Com o tempo cumprindo o seu roteiro costumeiro de querer apostar corrida com o cavalo rei dos parelheiros pra ver quem é o mais ligeiro, o novembro já tá no alcance da vista, e a cada dia que passa mais aumenta a ansiedade de quem ganha a vida em alguma atividade ligada à exportação. A questão é que, conforme os companheiros e companheiras pecuaristas tem bem sabedência, a China vai divulgar neste mês entrante o resultado da sua investigação pra comprovar ou não a existência de práticas comerciais ilegais pelos seus fornecedores de carne bovina e, dependendo da conclusão, muita coisa pode acontecer no mercado internacional, inclusive nada, que aliás é o que a gente quer, né. O caso é que, se depender só da verdade verdadeira mesmo, as autoridades chinesas não vão achar motivo pra incomodar o exportador brasileiro.
Ainda assim, logicamente que, pela extraordinária importância que tem o nosso estimado freguês chinês pra pecuária nacional, o assunto é merecedor de grande preocupação pro povo do setor. Repare o amigo pecuarista que, de acordo com a SECEX, que é a Secretaria de Comércio Exterior do Ministério do Desenvolvimento, de janeiro a setembro deste 2025 que tá em andamento o gigante do oriente distante já comprou da gente nada menos que 875 mil toneladas de carne.
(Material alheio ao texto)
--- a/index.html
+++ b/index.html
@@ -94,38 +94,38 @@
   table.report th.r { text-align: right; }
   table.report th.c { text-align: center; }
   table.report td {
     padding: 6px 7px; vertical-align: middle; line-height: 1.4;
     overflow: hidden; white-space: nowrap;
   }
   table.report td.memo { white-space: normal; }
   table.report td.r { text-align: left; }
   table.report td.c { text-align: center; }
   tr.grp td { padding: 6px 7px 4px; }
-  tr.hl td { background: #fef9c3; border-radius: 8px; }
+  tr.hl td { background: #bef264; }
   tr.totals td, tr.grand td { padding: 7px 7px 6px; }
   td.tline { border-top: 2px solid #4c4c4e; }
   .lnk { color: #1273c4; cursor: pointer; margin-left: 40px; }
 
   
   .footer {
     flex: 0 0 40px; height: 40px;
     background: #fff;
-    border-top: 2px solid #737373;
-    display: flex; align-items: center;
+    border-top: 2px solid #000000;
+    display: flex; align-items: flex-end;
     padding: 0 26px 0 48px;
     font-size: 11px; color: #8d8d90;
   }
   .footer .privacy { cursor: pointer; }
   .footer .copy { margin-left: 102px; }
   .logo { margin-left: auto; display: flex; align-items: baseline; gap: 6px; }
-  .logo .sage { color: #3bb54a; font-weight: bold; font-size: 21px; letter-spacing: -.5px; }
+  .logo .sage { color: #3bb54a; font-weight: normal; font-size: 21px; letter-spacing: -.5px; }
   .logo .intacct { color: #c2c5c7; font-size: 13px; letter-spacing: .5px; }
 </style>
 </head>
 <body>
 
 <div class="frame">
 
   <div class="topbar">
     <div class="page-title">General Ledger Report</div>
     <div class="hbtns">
Por conta deste espantoso volume já embarcado daqui pra lá, o Brasil é o principal fornecedor do produto, tendo sido responsável por 47% de toda a carne estrangeira que entrou lá no mercado do país asiático neste período considerado.
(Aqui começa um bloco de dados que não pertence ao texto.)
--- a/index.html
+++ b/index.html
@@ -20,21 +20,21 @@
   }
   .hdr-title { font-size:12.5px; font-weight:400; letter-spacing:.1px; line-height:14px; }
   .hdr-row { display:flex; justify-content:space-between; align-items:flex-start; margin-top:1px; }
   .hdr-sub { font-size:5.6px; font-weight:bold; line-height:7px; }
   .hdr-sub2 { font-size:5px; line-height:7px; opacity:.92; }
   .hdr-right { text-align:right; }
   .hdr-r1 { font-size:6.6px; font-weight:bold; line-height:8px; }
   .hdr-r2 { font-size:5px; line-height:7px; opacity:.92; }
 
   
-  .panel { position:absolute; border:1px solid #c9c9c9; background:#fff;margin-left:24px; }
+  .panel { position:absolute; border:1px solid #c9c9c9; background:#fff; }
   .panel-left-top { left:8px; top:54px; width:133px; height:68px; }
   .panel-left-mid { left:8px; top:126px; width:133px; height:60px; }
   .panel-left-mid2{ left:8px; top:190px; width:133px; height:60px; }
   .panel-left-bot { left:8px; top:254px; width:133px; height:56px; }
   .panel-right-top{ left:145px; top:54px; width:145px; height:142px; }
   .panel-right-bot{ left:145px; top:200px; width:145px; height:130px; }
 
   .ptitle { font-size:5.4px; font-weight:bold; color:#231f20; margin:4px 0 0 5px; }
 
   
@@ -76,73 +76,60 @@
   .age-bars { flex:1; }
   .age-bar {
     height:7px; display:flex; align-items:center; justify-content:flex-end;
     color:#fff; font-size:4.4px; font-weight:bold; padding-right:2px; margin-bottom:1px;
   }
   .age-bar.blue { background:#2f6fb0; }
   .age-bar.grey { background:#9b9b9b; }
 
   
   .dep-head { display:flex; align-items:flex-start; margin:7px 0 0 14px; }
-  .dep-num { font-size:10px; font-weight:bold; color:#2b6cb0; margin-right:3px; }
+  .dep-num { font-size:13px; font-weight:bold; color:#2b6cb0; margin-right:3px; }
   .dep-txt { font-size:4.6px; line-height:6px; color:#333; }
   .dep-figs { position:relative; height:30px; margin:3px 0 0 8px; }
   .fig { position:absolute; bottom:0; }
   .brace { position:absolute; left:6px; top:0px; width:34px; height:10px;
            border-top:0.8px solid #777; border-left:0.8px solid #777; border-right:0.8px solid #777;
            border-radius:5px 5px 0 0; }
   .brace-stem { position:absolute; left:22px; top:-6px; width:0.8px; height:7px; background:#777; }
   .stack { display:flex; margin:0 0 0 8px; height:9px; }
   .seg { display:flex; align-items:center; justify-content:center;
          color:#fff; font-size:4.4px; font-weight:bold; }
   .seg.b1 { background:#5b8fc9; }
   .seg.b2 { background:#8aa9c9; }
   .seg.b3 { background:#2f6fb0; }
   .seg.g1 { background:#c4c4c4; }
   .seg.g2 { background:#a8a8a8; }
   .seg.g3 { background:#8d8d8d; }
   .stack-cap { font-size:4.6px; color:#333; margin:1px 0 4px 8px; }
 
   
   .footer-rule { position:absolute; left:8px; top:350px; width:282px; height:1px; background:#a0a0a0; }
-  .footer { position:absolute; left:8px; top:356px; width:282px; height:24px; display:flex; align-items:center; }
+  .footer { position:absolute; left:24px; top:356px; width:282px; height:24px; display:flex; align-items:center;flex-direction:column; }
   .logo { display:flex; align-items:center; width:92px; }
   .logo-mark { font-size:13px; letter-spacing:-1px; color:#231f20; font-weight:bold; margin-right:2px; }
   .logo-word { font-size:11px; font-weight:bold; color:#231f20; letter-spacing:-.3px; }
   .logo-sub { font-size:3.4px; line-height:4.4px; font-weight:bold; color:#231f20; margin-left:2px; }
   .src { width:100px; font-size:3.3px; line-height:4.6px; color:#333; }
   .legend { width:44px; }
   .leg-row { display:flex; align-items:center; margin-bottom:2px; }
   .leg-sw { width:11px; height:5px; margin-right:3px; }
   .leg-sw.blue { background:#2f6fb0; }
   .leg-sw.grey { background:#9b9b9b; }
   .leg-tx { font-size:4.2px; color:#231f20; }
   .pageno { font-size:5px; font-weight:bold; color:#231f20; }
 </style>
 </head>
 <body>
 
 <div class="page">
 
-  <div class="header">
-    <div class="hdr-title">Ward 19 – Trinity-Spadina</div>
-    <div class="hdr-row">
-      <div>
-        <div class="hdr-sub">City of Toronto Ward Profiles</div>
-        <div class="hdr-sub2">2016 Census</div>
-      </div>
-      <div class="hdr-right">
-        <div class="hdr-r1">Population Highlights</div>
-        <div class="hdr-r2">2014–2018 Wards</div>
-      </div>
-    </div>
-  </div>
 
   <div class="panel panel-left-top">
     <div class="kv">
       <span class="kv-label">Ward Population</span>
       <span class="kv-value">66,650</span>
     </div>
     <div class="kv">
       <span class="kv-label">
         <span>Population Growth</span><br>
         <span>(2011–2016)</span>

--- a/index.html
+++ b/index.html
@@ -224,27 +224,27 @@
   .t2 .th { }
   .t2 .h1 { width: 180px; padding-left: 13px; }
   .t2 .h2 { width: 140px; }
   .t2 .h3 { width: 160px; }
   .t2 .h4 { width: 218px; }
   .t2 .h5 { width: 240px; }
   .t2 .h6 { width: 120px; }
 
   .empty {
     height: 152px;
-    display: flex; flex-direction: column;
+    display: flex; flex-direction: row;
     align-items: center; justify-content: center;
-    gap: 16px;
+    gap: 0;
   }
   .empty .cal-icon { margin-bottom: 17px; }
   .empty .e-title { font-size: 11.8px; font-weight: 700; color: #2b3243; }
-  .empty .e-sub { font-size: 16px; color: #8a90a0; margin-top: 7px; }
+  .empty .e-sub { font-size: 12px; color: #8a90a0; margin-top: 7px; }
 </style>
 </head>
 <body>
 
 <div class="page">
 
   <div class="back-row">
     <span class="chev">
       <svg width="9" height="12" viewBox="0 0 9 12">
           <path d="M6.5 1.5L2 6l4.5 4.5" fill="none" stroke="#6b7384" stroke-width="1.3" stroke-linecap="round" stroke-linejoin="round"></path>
O problema é que, por outro lado, além de ser o maior importador do mercado internacional, a China também já é o terceiro maior produtor mundial de carne bovina, e tá investindo muito no aumento do tamanho e no melhoramento do seu rebanho. Pois a preocupação geral é de que eles possam querer favorecer o pecuarista local, inventando meias verdades e mentiras inteiras pra dar uma rasteira em quem tiver na frente, né. Cara de pau e maldade pra isso com certeza eles têm, como ficou comprovado, por exemplo, nas vezes em que a gente teve casos de falsa vaca louca e as autoridades chinesas, mesmo sabendo que não existia nenhum risco pras pessoas ou pro gado, fechou a porteira do seu mercado, não por uma questão de saúde, mas com a intenção mal disfarçada de derrubar o preço da carne brasileira. Tomara que desta vez a verdade e a honestidade sejam respeitadas, né.